1. **Fit a Naive Bayes Model**: Apply the Naive Bayes algorithm to the dataset.
2. **Evaluate the Model**: Assess the model's performance.
3. **Visualizations**:
   - **Confusion Matrix**: To visualize the performance of the model.
   - **ROC Curve**: Assessing the model's discriminative ability.


### Naive Bayes Model Analysis Results

1. **Model Accuracy**: The Naive Bayes model achieved an accuracy of approximately 74.58% on the test set.
2. **Confusion Matrix**:
   - True Negative (TN): 12
   - False Positive (FP): 3
   - False Negative (FN): 12
   - True Positive (TP): 32
3. **ROC AUC Score**: The area under the ROC curve is approximately 0.853, indicating a good ability of the model to differentiate between the two classes.

### Visualizations


1. **Confusion Matrix**: To understand the distribution of true and false predictions.
2. **ROC Curve**: To assess the model's ability to discriminate between the classes.

#### 1. Confusion Matrix Visualization
- **True Positives (TP)**: 32 (correctly predicted status 1)
- **True Negatives (TN)**: 12 (correctly predicted status 0)
- **False Positives (FP)**: 3 (incorrectly predicted as status 1)
- **False Negatives (FN)**: 12 (incorrectly predicted as status 0)

This matrix provides a clear picture of the model's performance in terms of correct and incorrect predictions.

#### 2. ROC Curve Visualization

- The blue line represents the ROC curve for the Naive Bayes model, with an AUC of approximately 0.853.
- The gray dashed line represents a random classifier (AUC = 0.50).
- The ROC curve plots the True Positive Rate (TPR) against the False Positive Rate (FPR) at various thresholds.

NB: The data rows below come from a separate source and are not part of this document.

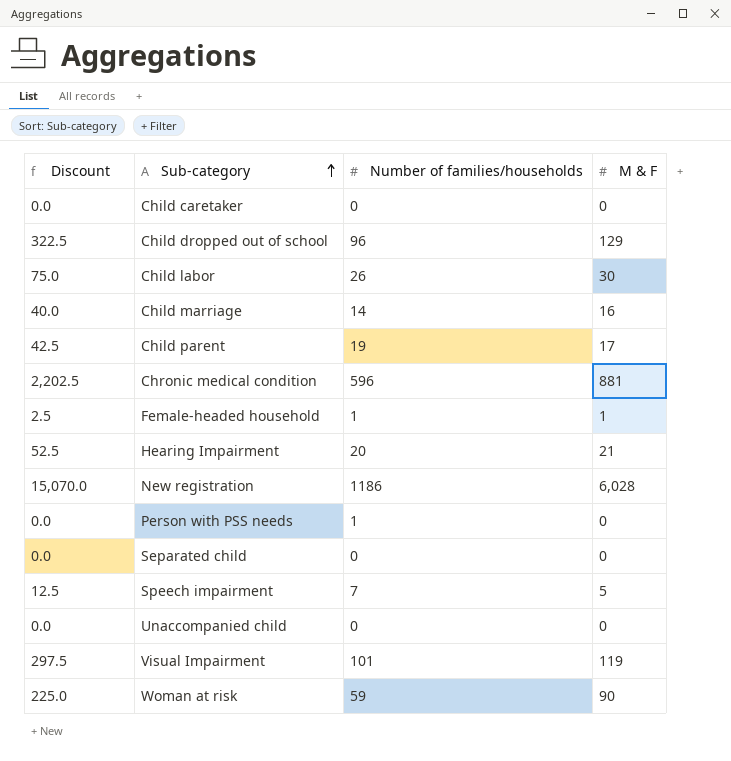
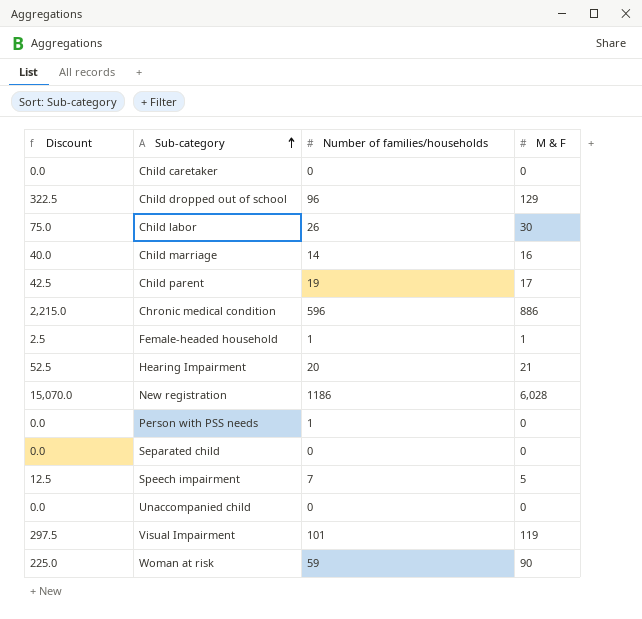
Chronic medical condition | Discount: 2,202.5 -> 2,215.0
Chronic medical condition | M & F: 881 -> 886

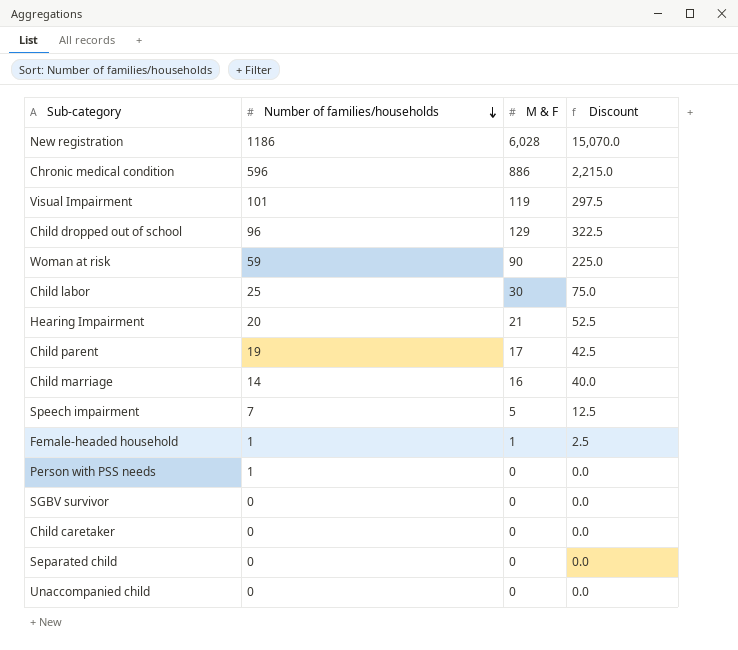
row order: Sub-category ascending -> Number of families/households descending
column Discount | position: 1 -> 4
Child labor | Number of families/households: 26 -> 25
row SGBV survivor: none -> 0 | 0 | 0.0

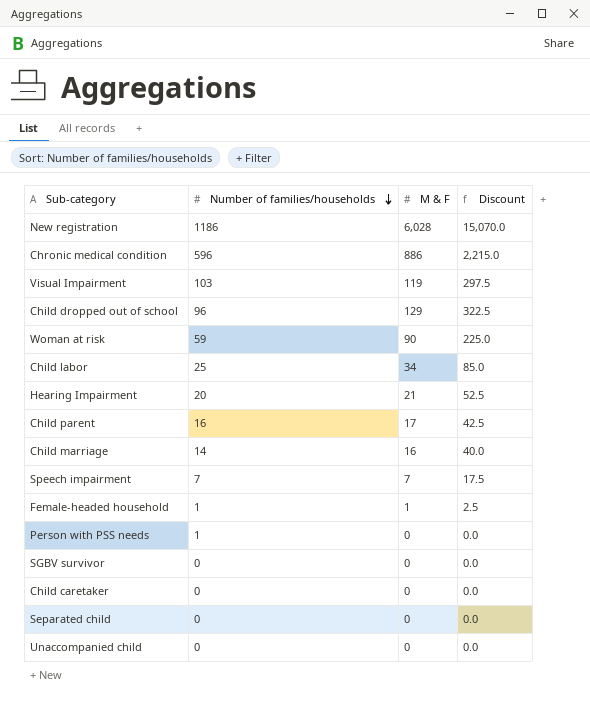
Visual Impairment | Number of families/households: 101 -> 103
Child labor | M & F: 30 -> 34
Child labor | Discount: 75.0 -> 85.0
Child parent | Number of families/households: 19 -> 16
Speech impairment | M & F: 5 -> 7
Speech impairment | Discount: 12.5 -> 17.5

An AUC of 0.853 suggests that the Naive Bayes model has a good ability to distinguish between the two classes (status 0 and status 1). While not as high as the logistic regression model's performance, it still indicates a respectable level of discriminative ability.


# K-Nearest Neighbors


In [None]:
from sklearn.neighbors import KNeighborsClassifier

# Creating and training a KNN model (with k=5)
knn_model = KNeighborsClassifier(n_neighbors=5)
knn_model.fit(X_train, y_train)

# Predicting on the test set
y_pred_knn = knn_model.predict(X_test)
y_pred_proba_knn = knn_model.predict_proba(X_test)[:, 1]

# Model Evaluation
accuracy_knn = accuracy_score(y_test, y_pred_knn)
conf_matrix_knn = confusion_matrix(y_test, y_pred_knn)
roc_auc_knn = roc_auc_score(y_test, y_pred_proba_knn)

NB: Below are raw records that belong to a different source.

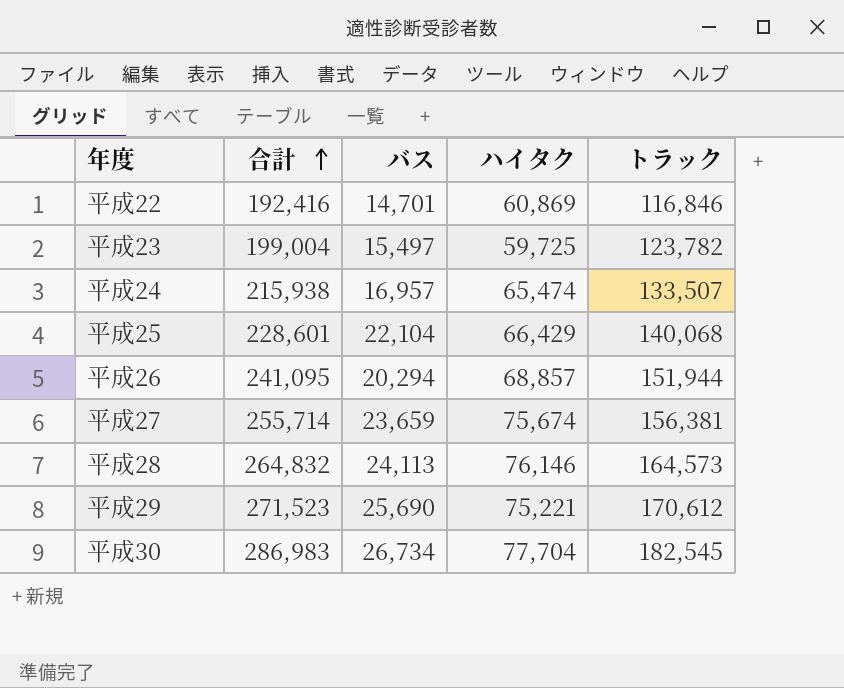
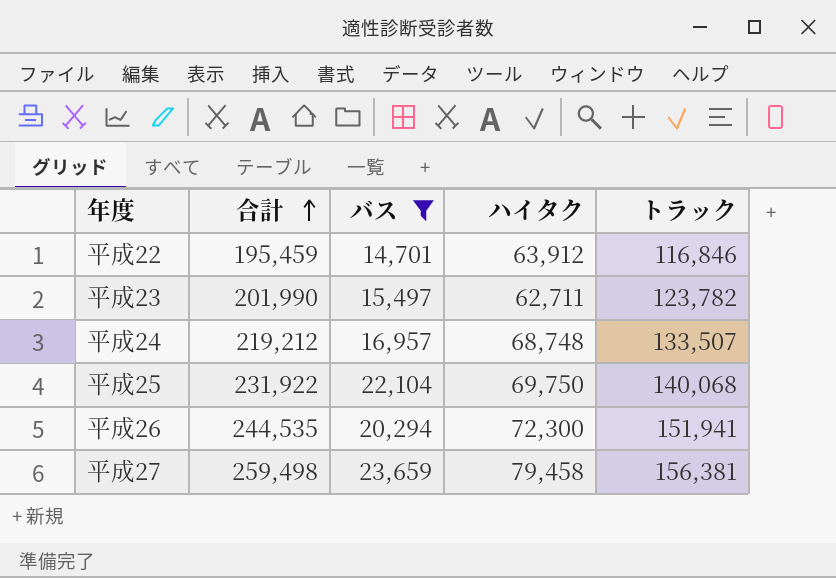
filter: none -> バス <= 23,659
平成22 | 合計: 192,416 -> 195,459
平成22 | ハイタク: 60,869 -> 63,912
平成23 | 合計: 199,004 -> 201,990
平成23 | ハイタク: 59,725 -> 62,711
平成24 | 合計: 215,938 -> 219,212
平成24 | ハイタク: 65,474 -> 68,748
平成25 | 合計: 228,601 -> 231,922
平成25 | ハイタク: 66,429 -> 69,750
平成26 | 合計: 241,095 -> 244,535
平成26 | ハイタク: 68,857 -> 72,300
平成26 | トラック: 151,944 -> 151,941
平成27 | 合計: 255,714 -> 259,498
平成27 | ハイタク: 75,674 -> 79,458

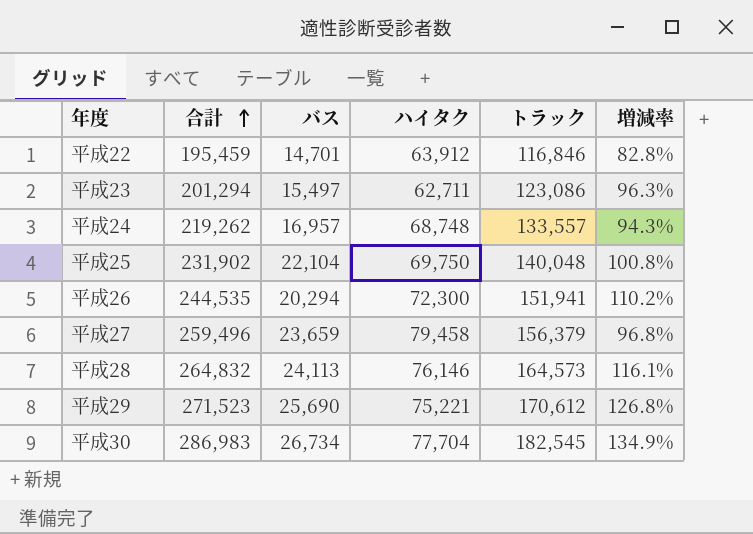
filter: バス <= 23,659 -> none
column 増減率 | formula: none -> ([トラック] - [ハイタク]) / [ハイタク]
平成23 | 合計: 201,990 -> 201,294
平成23 | トラック: 123,782 -> 123,086
平成24 | 合計: 219,212 -> 219,262
平成24 | トラック: 133,507 -> 133,557
平成25 | 合計: 231,922 -> 231,902
平成25 | トラック: 140,068 -> 140,048
平成27 | 合計: 259,498 -> 259,496
平成27 | トラック: 156,381 -> 156,379

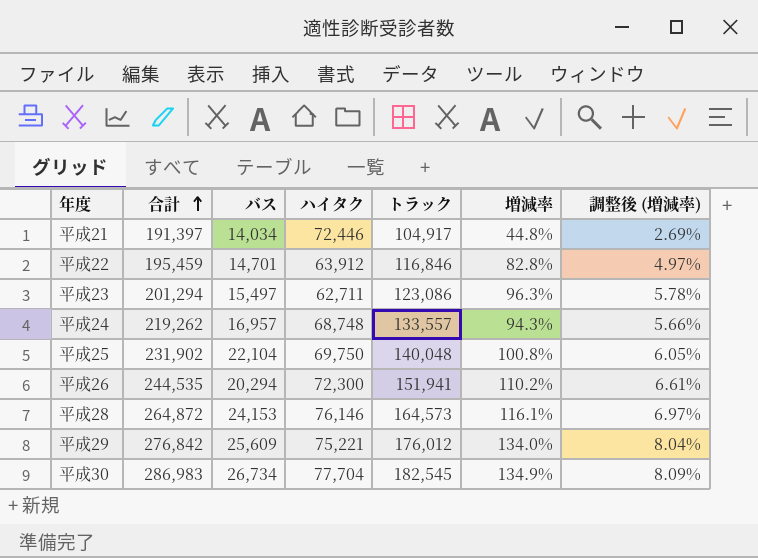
column 調整後 (増減率) | formula: none -> [増減率] * 0.06
row 平成27: 259,496 | 23,659 | 79,458 | 156,379 | 96.8% -> none
row 平成21: none -> 191,397 | 14,034 | 72,446 | 104,917 | 44.8% | 2.69%
平成28 | 合計: 264,832 -> 264,872
平成28 | バス: 24,113 -> 24,153
平成29 | 合計: 271,523 -> 276,842
平成29 | バス: 25,690 -> 25,609
平成29 | トラック: 170,612 -> 176,012
平成29 | 増減率: 126.8% -> 134.0%

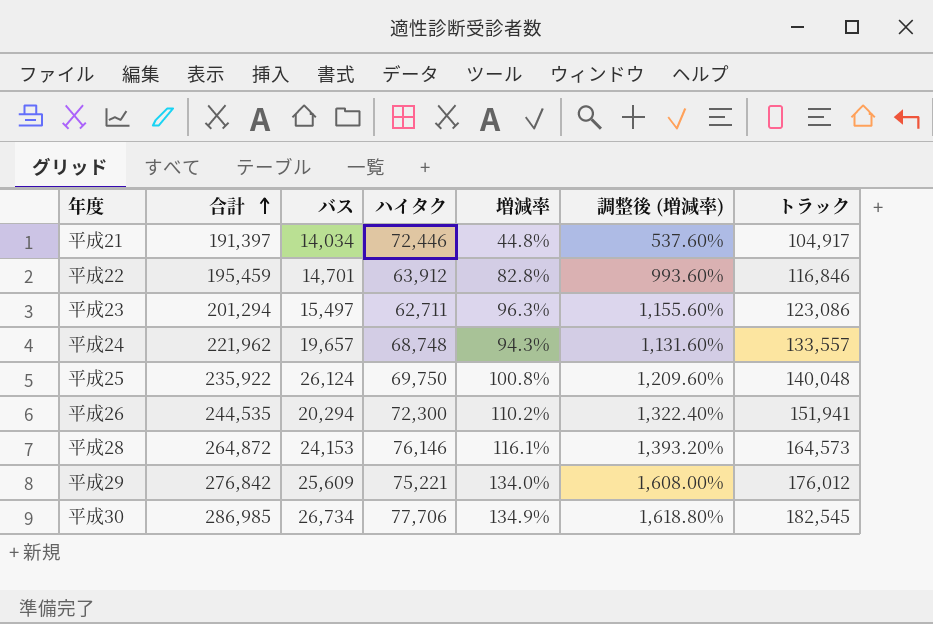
column 調整後 (増減率) | formula: [増減率] * 0.06 -> [増減率] * 12
column トラック | position: 5 -> 7
平成24 | 合計: 219,262 -> 221,962
平成24 | バス: 16,957 -> 19,657
平成25 | 合計: 231,902 -> 235,922
平成25 | バス: 22,104 -> 26,124
平成30 | 合計: 286,983 -> 286,985
平成30 | ハイタク: 77,704 -> 77,706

accuracy_knn, conf_matrix_knn, roc_auc_knn


In [None]:
# Confusion Matrix Plot for KNN
plt.figure(figsize=(6, 5))
sns.heatmap(conf_matrix_knn, annot=True, fmt="d", cmap='Blues', cbar=False,
            xticklabels=['Predicted 0', 'Predicted 1'],
            yticklabels=['Actual 0', 'Actual 1'])
plt.title('KNN Confusion Matrix')
plt.show()


In [None]:
# ROC Curve Plot for KNN
fpr_knn, tpr_knn, thresholds_knn = roc_curve(y_test, y_pred_proba_knn)

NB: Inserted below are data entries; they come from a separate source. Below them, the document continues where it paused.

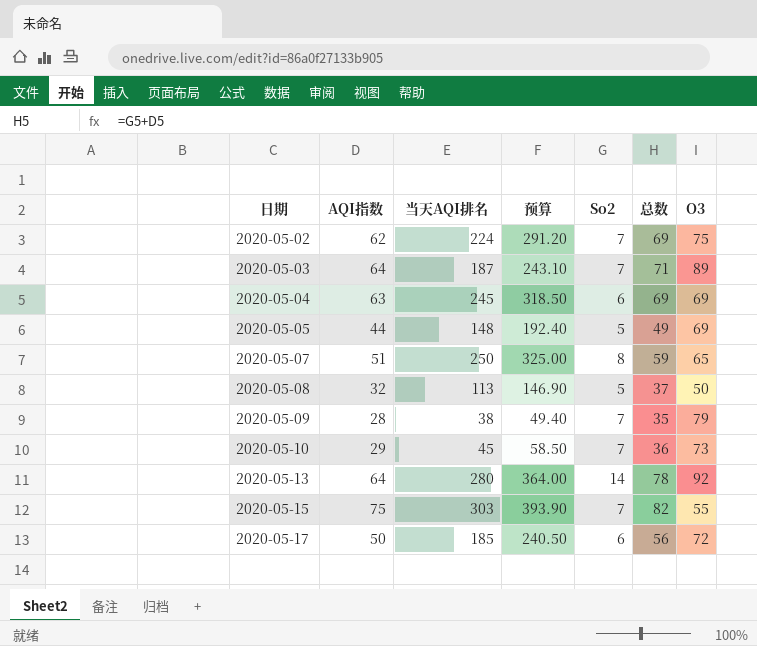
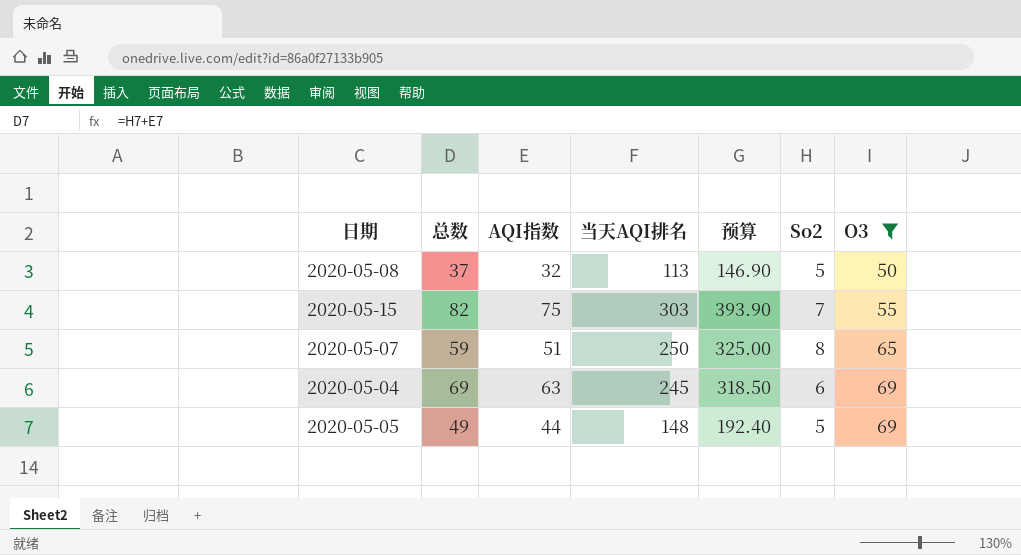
filter: none -> O3 <= 69
row order: 日期 ascending -> O3 ascending
column 总数 | position: 6 -> 2

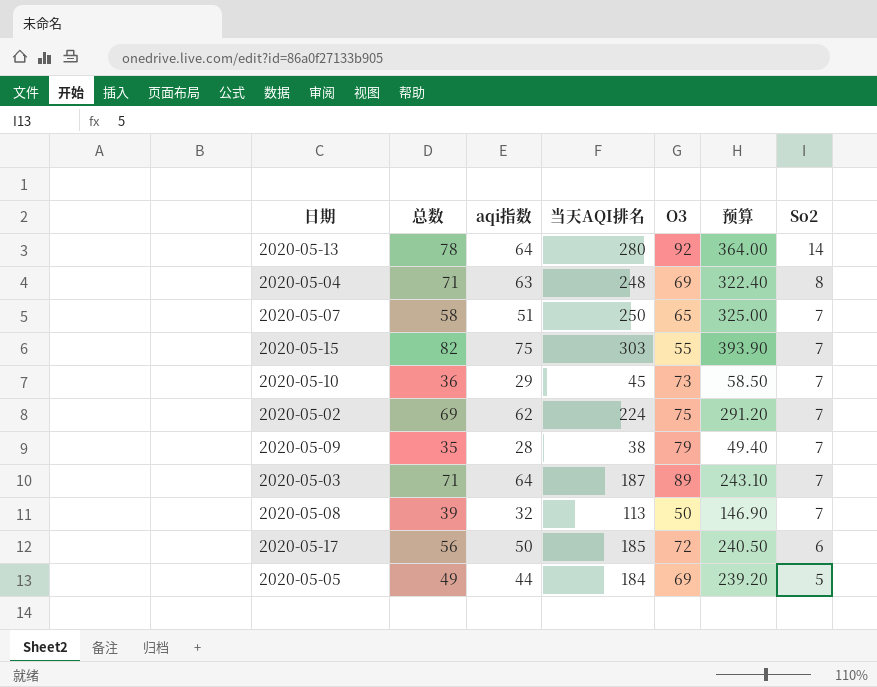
filter: O3 <= 69 -> none
row order: O3 ascending -> So2 descending
column name: AQI指数 -> aqi指数
column O3 | position: 7 -> 5
2020-05-04 | 总数: 69 -> 71
2020-05-04 | 当天AQI排名: 245 -> 248
2020-05-04 | 预算: 318.50 -> 322.40
2020-05-04 | So2: 6 -> 8
2020-05-07 | 总数: 59 -> 58
2020-05-07 | So2: 8 -> 7
2020-05-08 | 总数: 37 -> 39
2020-05-08 | So2: 5 -> 7
2020-05-05 | 当天AQI排名: 148 -> 184
2020-05-05 | 预算: 192.40 -> 239.20

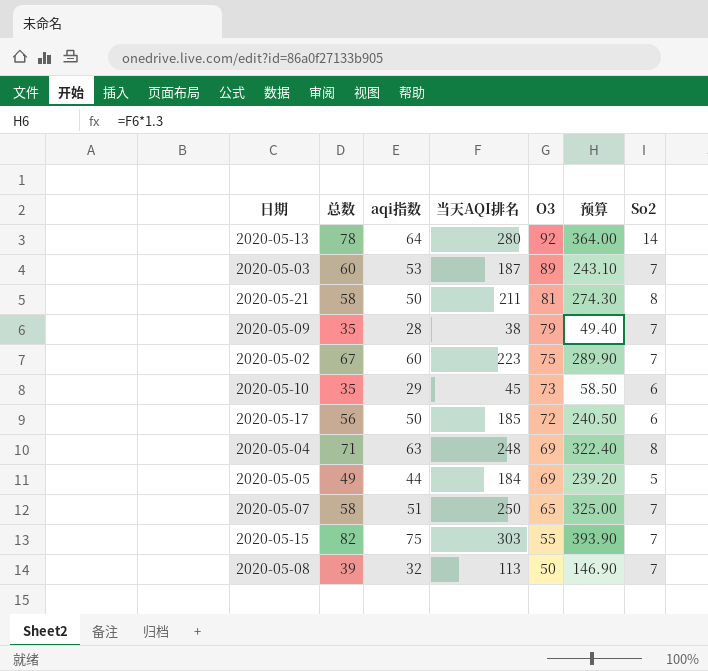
row order: So2 descending -> O3 descending
2020-05-03 | 总数: 71 -> 60
2020-05-03 | aqi指数: 64 -> 53
row 2020-05-21: none -> 58 | 50 | 211 | 81 | 274.30 | 8
2020-05-02 | 总数: 69 -> 67
2020-05-02 | aqi指数: 62 -> 60
2020-05-02 | 当天AQI排名: 224 -> 223
2020-05-02 | 预算: 291.20 -> 289.90
2020-05-10 | 总数: 36 -> 35
2020-05-10 | So2: 7 -> 6

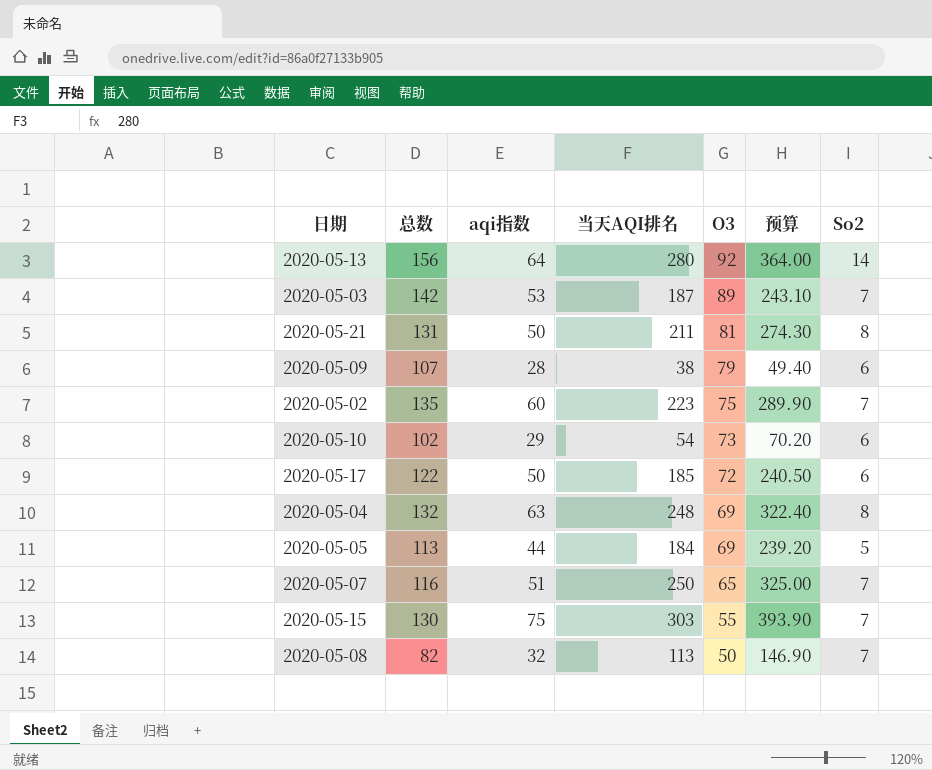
column 总数 | formula: [aqi指数] + [So2] -> [aqi指数] + [O3]
2020-05-09 | So2: 7 -> 6
2020-05-10 | 当天AQI排名: 45 -> 54
2020-05-10 | 预算: 58.50 -> 70.20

plt.figure(figsize=(6, 6))
plt.plot(fpr_knn, tpr_knn, color='blue', lw=2, label='ROC curve (area = %0.2f)' % roc_auc_knn)
plt.plot([0, 1], [0, 1], color='gray', lw=2, linestyle='--')
plt.xlim([0.0, 1.0])
plt.ylim([0.0, 1.05])
plt.xlabel('False Positive Rate')
plt.ylabel('True Positive Rate')
plt.title('KNN ROC Curve')
plt.legend(loc="lower right")
plt.show()

In [None]:
# Exploring the impact of different 'k' values on KNN model accuracy
k_values = range(1, 21)
accuracy_scores = []

for k in k_values:
    knn = KNeighborsClassifier(n_neighbors=k)
    knn.fit(X_train, y_train)
    y_pred_k = knn.predict(X_test)
    accuracy_k = accuracy_score(y_test, y_pred_k)
    accuracy_scores.append(accuracy_k)

# Plotting accuracy vs. k values
plt.figure(figsize=(10, 6))
plt.plot(k_values, accuracy_scores, marker='o', linestyle='-', color='blue')
plt.title('KNN Accuracy for Different k Values')
plt.xlabel('k (Number of Neighbors)')
plt.ylabel('Accuracy')
plt.xticks(k_values)
plt.show()


1. **Fit a KNN Model**: Apply KNN to the dataset.
2. **Evaluate the Model**: Assess the model's performance.
3. **Visualizations**:
   - **Confusion Matrix**: For visualizing the performance of the model.
   - **ROC Curve**: To assess the discriminative ability of the model.
   - **K-value Analysis**: Visualizing the impact of different 'k' values on model accuracy.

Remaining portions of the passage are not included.